Le projet de budget pour 2017 que Michel Sapin, le Ministre des Finances, a présenté récemment à la presse, et dont nous allons commencer la discussion à l’Assemblée nationale, traduit un échec cuisant de la majorité.

En maintenant pour 2017 la prévision de croissance d’avril du programme de stabilité à 1,5 %, Messieurs Sapin et ses amis contredisent toutes les organisations internationales, ainsi que les instituts de conjoncture, qui ont abaissé leurs prévisions, en septembre, à 1,2 %.



Le gouvernement accumule, par ailleurs, des mesures nouvelles dont le coût est reporté sur la prochaine majorité.
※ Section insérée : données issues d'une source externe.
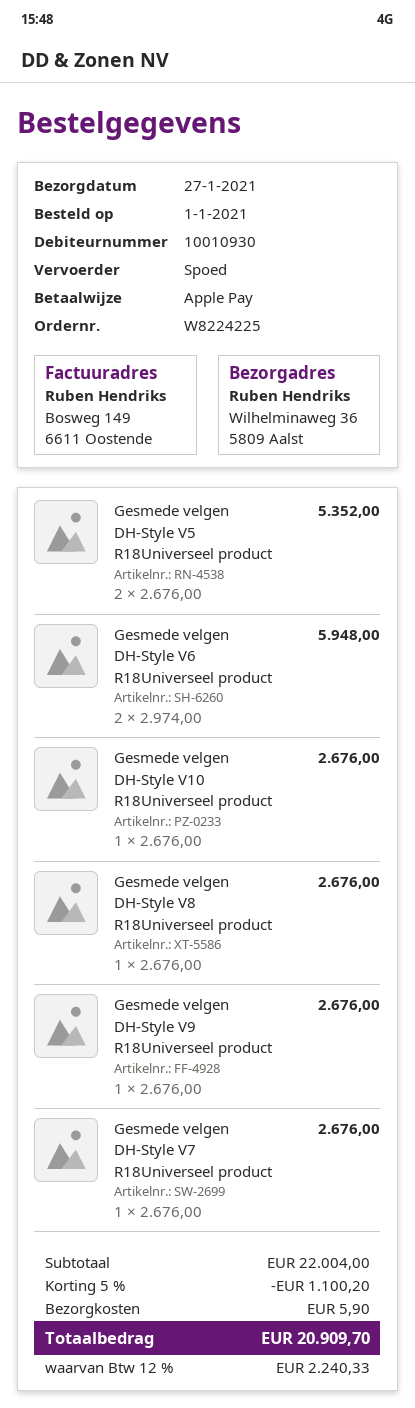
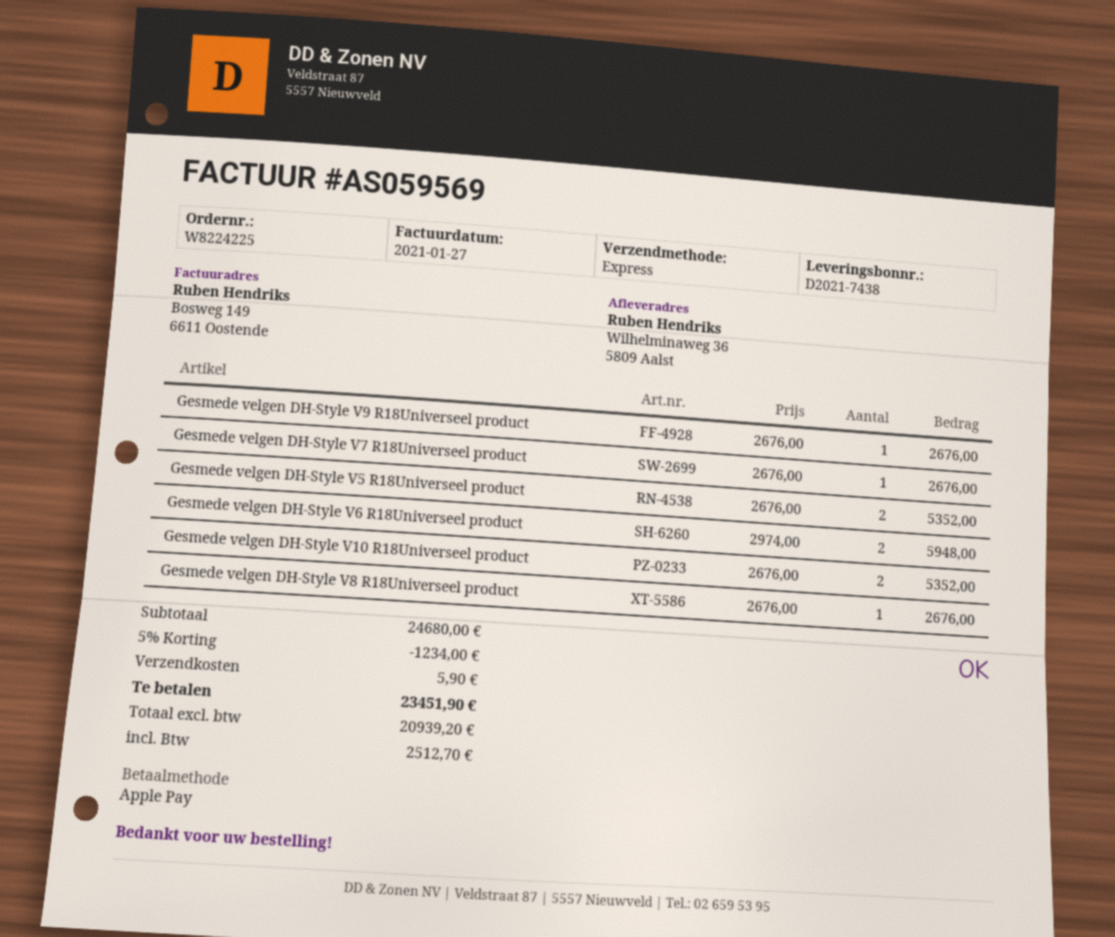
Gesmede velgen DH-Style V10 R18Universeel product: 1 x 2676.00 = 2676.00 -> 2 x 2676.00 = 5352.00
subtotal: 22004.00 -> 24680.00
discount: 5% = 1100.20 -> 5% = 1234.00
tax: 2240.33 -> 2512.70
total: 20909.70 -> 23451.90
Rarement, un budget de fin de mandat n’aura contenu autant de mesures impactant aussi significativement le quinquennat suivant (de l’ordre de 10 Md€). L’accumulation des annonces électoralistes non financées traduit l’irresponsabilité de ce Gouvernement dans la gestion de nos finances publiques.
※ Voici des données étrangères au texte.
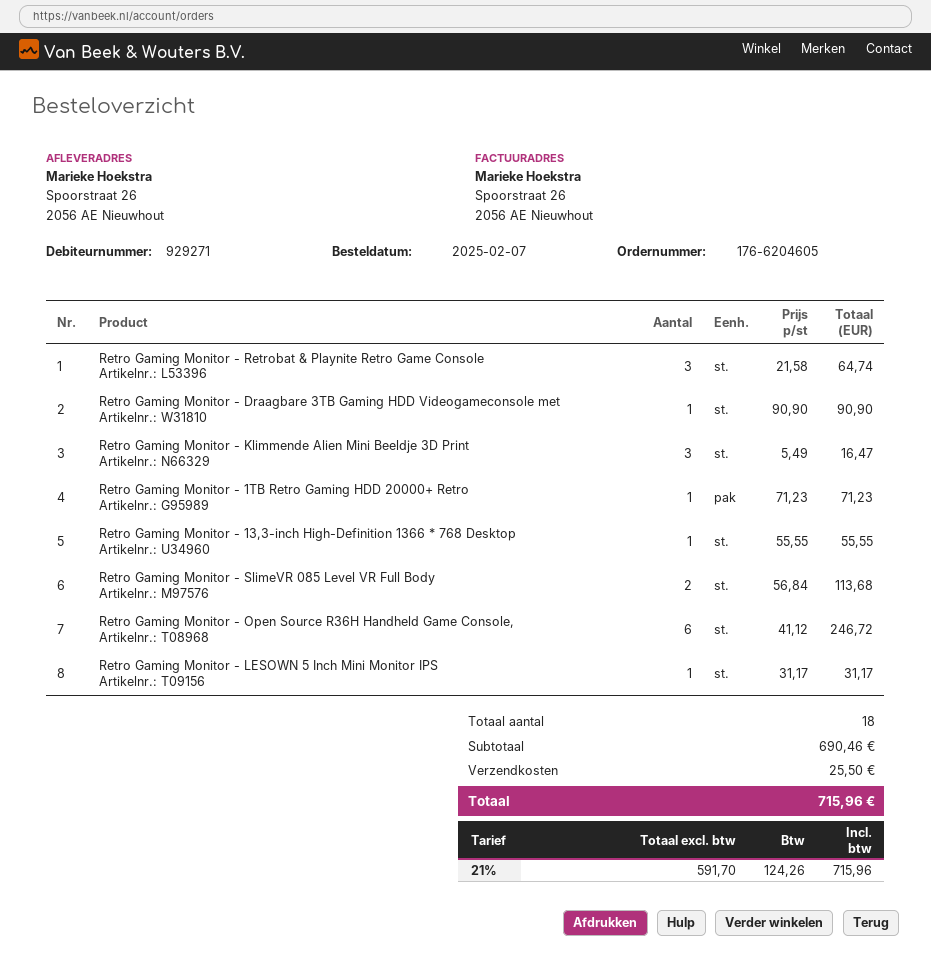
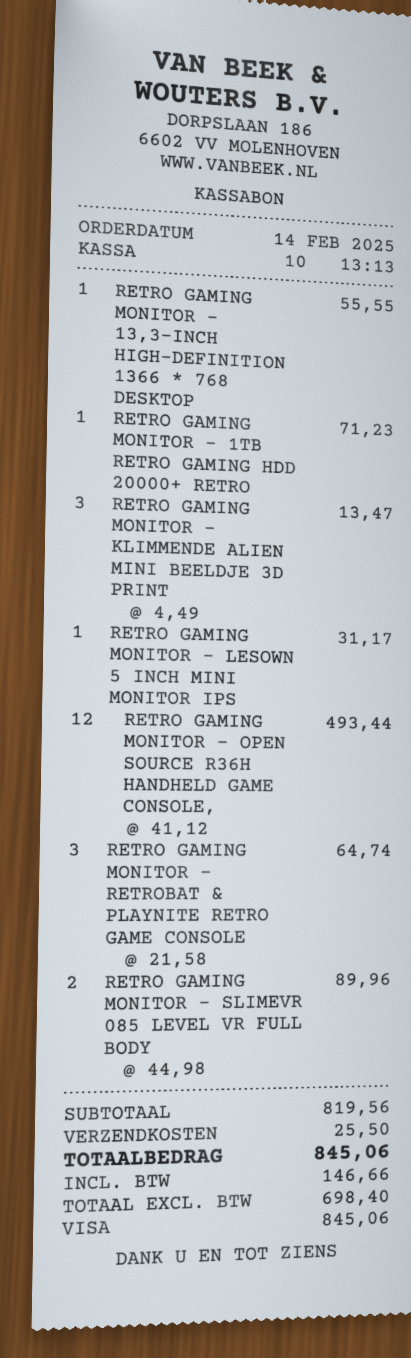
order date: 2025-02-07 -> 2025-02-14
Retro Gaming Monitor - Draagbare 3TB Gaming HDD Videogameconsole met: 1 x 90.90 = 90.90 -> none
Retro Gaming Monitor - Klimmende Alien Mini Beeldje 3D Print: 3 x 5.49 = 16.47 -> 3 x 4.49 = 13.47
Retro Gaming Monitor - SlimeVR 085 Level VR Full Body: 2 x 56.84 = 113.68 -> 2 x 44.98 = 89.96
Retro Gaming Monitor - Open Source R36H Handheld Game Console,: 6 x 41.12 = 246.72 -> 12 x 41.12 = 493.44
subtotal: 690.46 -> 819.56
net: 591.70 -> 698.40
tax: 124.26 -> 146.66
total: 715.96 -> 845.06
Un des rares points sur lequel le gouvernement reste fidèle à sa ligne de conduite est celui de la hausse des impôts, toujours plus lourds, dans tous les domaines, pour les Français. Ce quinquennat a été celui du matraquage fiscal. On se souvient que plusieurs augmentations d’impôts, souvent de manière indirecte et dissimulée, ont été décidé très vite après l’arrivée de François Hollande à la tête de l’Etat, comme l’abrogation de la défiscalisation des heures supplémentaires, qui a rendu 230.000 foyers fiscaux imposables en 2013, le double abaissement du plafond du quotient familial, qui s'est traduit par une hausse moyenne d'impôt de presque 1.200 € par an pour près de 1,4 million de familles, la création d'une tranche de l'impôt sur le revenu à 45 %, la hausse du taux normal de la TVA à 20 %, la taxe à 75 %, etc.

Enfin, en plus de surtaxer tout ce qui s’apparente à de la richesse ou du gain dans ce pays, Messieurs Hollande, Valls et Sapin font aussi et surtout preuve d’un amateurisme et d’une incohérence rares. Ainsi, pour ne prendre qu’un exemple, les artisans s’insurgent-ils à raison contre une disposition du projet de loi qui réintroduit un plafonnement des droits à la formation des chefs d'entreprises artisanales, supprimé dans la loi Travail, promulguée il y un peu plus d’un mois !. Le gouvernement accepte ainsi le déplafonnement puis revient dessus.

Ce budget va plomber gravement les finances publiques du pays et des ménages. Et malheureusement, les conséquences seront multiples comme la baisse de la consommation, de l’activité et, mécaniquement, une hausse du chômage.